Etude de l'organisation et de la dynamique du nucléoïde de Deinococcus radiodurans par microscopie de fluorescence avancée
Auteur / Autrice : | Kevin Floc'h |
Direction : | Joanna Timmins, Dominique Bourgeois |
Type : | Thèse de doctorat |
Discipline(s) : | Biologie structurale et nanobiologie |
Date : | Soutenance le 08/02/2019 |
Etablissement(s) : | Université Grenoble Alpes (ComUE) |
Ecole(s) doctorale(s) : | École doctorale chimie et science du vivant (Grenoble ; 199.-....) |
Partenaire(s) de recherche : | Laboratoire : Institut de biologie structurale (Grenoble) |
Equipe de recherche : Groupe infection virale et cancer | |
Jury : | Président / Présidente : Franz Brückert |
Examinateurs / Examinatrices : François-Xavier Barre, Ulrike Endesfelder, Mariana Gomes de Pinho, Irina Gutsche | |
Rapporteurs / Rapporteuses : Christian Lesterlin, François-Xavier Barre |
Mots clés
Mots clés contrôlés
Résumé
Durant ce projet, nous nous sommes intéressés à une bactérie, D. radiodurans, un coque particulièrement connu pour ces extraordinaires capacités de résistance à différents facteurs de stress.

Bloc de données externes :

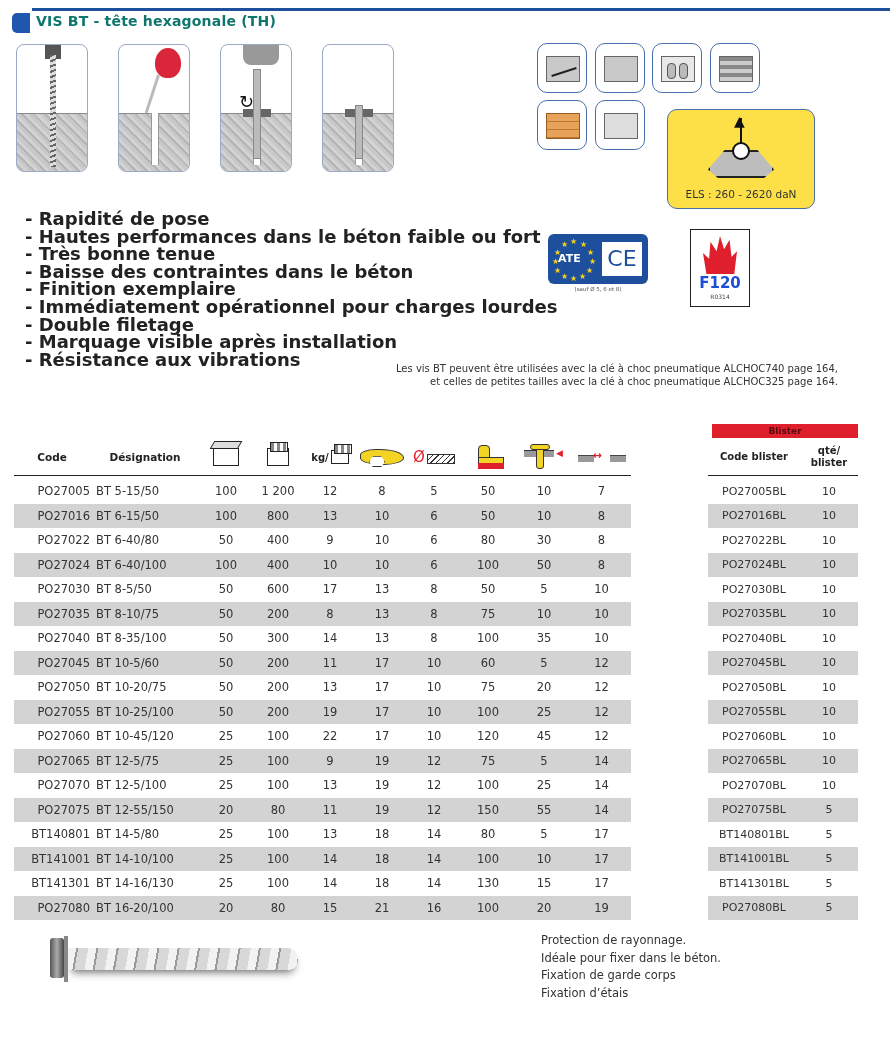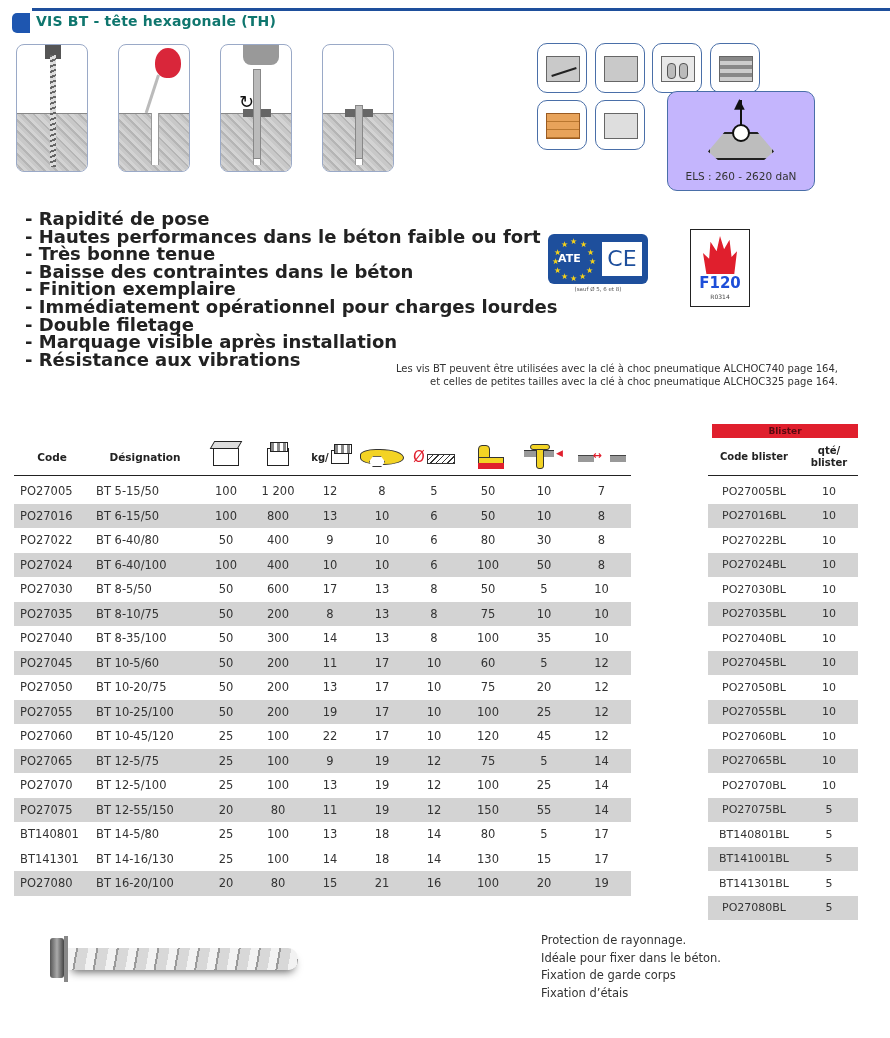--- a/index.html
+++ b/index.html
@@ -37,7 +37,7 @@
   .mat .blk.brick { background: repeating-linear-gradient(180deg,#e8a35a 0 7px,#b9772f 7px 8px); border-color: #9a5b22; }
   .mat .blk.light { background: #dedede; }
 
-  .els-box { position: absolute; left: 667px; top: 91px; width: 148px; height: 100px; border: 1.5px solid #4a6fa8; border-radius: 10px; background: #c4b5fd; }
+  .els-box { position: absolute; left: 667px; top: 109px; width: 148px; height: 100px; border: 1.5px solid #4a6fa8; border-radius: 10px; background: #fde047; }
   .els-box .arrow { position: absolute; left: 72px; top: 8px; width: 2px; height: 26px; background: #111; }
   .els-box .arrowhead { position: absolute; left: 66px; top: 4px; font-size: 14px; line-height: 1; color: #111; }
   .els-box .ring { position: absolute; left: 64px; top: 32px; width: 18px; height: 18px; border: 2px solid #111; border-radius: 50%; background: #fff; z-index: 2; }

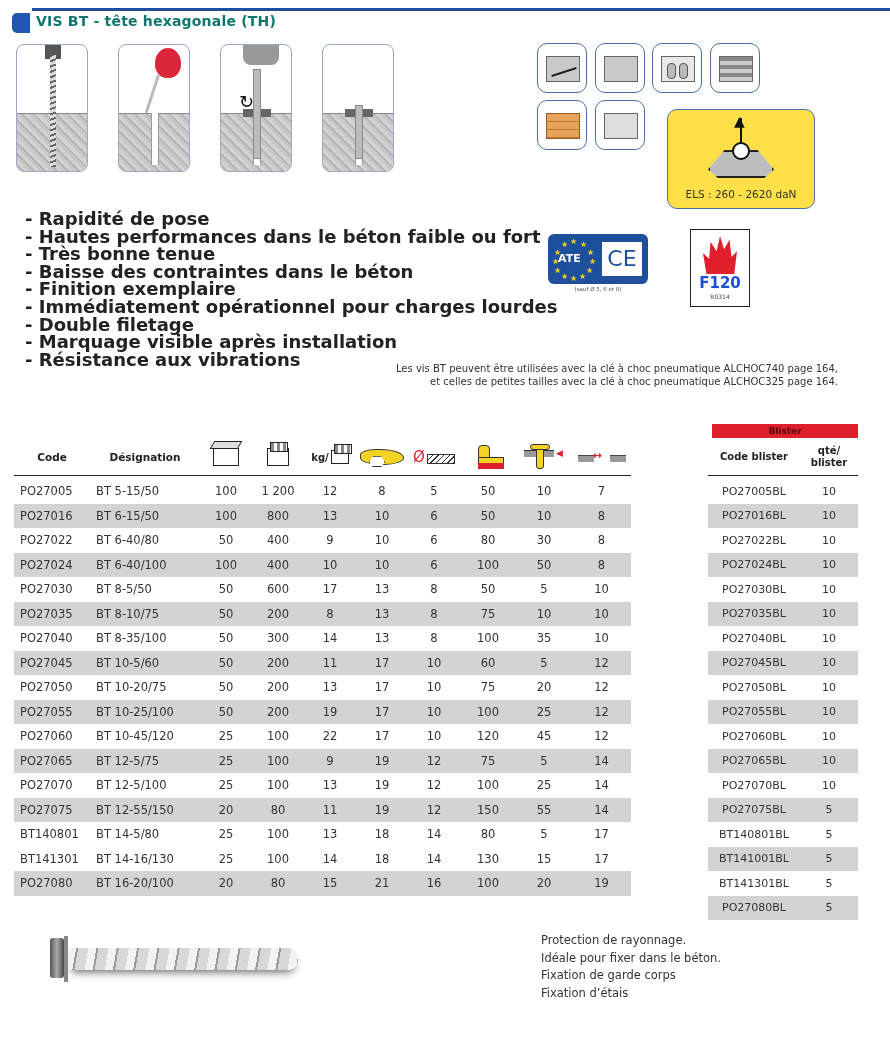--- a/index.html
+++ b/index.html
@@ -67,7 +67,7 @@
   .main-table { position: absolute; left: 14px; top: 440px; width: 617px; border-collapse: collapse; font-size: 11.5px; color: #333; }
   .main-table th { height: 35px; font-size: 10.5px; font-weight: bold; color: #222; vertical-align: middle; border-bottom: 1.5px solid #222; padding: 0; }
   .main-table td { height: 24.5px; padding: 0; text-align: center; vertical-align: middle; }
-  .main-table td.code { text-align: left; padding-left: 6px; }
+  .main-table td.code { text-align: right; padding-left: 6px; }
   .main-table td.desig { text-align: left; padding-left: 6px; }
   .main-table tr.alt td { background: #d3d3d3; }
   .main-table tr.blank td { height: 4px; }

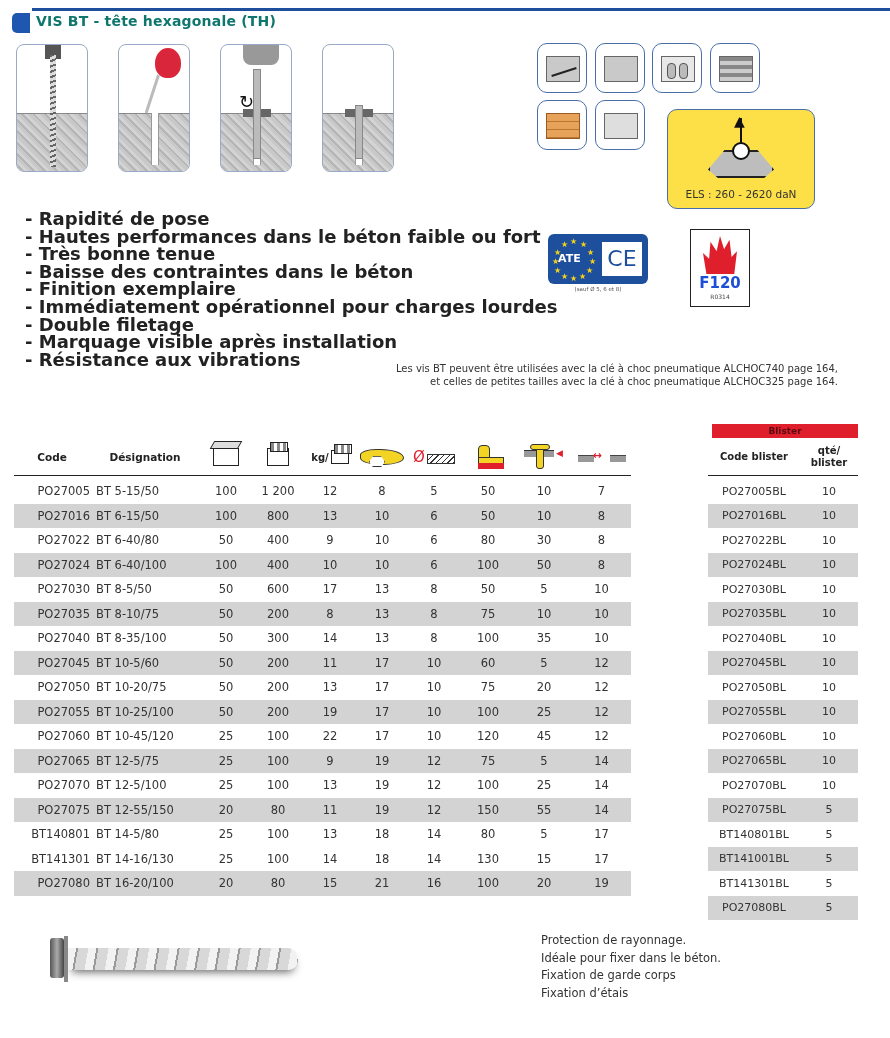--- a/index.html
+++ b/index.html
@@ -434,6 +434,18 @@
         <td>5</td>
         <td>17</td>
       </tr>
+      <tr class="alt">
+        <td class="code">BT141001</td>
+        <td class="desig">BT 14-10/100</td>
+        <td>25</td>
+        <td>100</td>
+        <td>14</td>
+        <td>18</td>
+        <td>14</td>
+        <td>100</td>
+        <td>10</td>
+        <td>17</td>
+      </tr>
       <tr>
         <td class="code">BT141301</td>
         <td class="desig">BT 14-16/130</td>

Cependant, à cause de ses capacités de radiorésistance, cette bactérie a surtout été étudiée dans cette optique. Certaines caractéristiques de son cycle cellulaire restent méconnues, notamment (i) sa morphologie au cours de sa division ainsi que (ii) l’organisation et (iii) la ségrégation de son nucléoïde. Ces méconnaissances touchent aussi de façon plus générale toutes les bactéries de types coques, notamment de par la petite taille relative des bactéries qui a été un frein pour leurs études en microscopie photonique.Le but du projet de thèse est donc de mieux comprendre comment les bactéries sont capables d’avoir un nucléoïde très compacté, mais en même temps, dynamique et restant accessible pour les différents mécanismes tels que la réplication de l’ADN, sa transcription ou sa réparation. Dans ce but, nous avons exploré l’organisation en 4D ainsi que la dynamique du nucléoïde de D. radiodurans, en fonction du cycle de vie de la bactérie, de sa phase de croissance. Afin de réaliser ces objectifs, plusieurs stratégies ont été poursuivies : (i) des timelapses en 3D par microscopie confocale (ii) l’étude dynamique du nucléoïde par FRAP et par SptPALM, et (iii) la cartographie des protéines associées au nucléoïde réalisé par microscopie de super-résolution (PALM).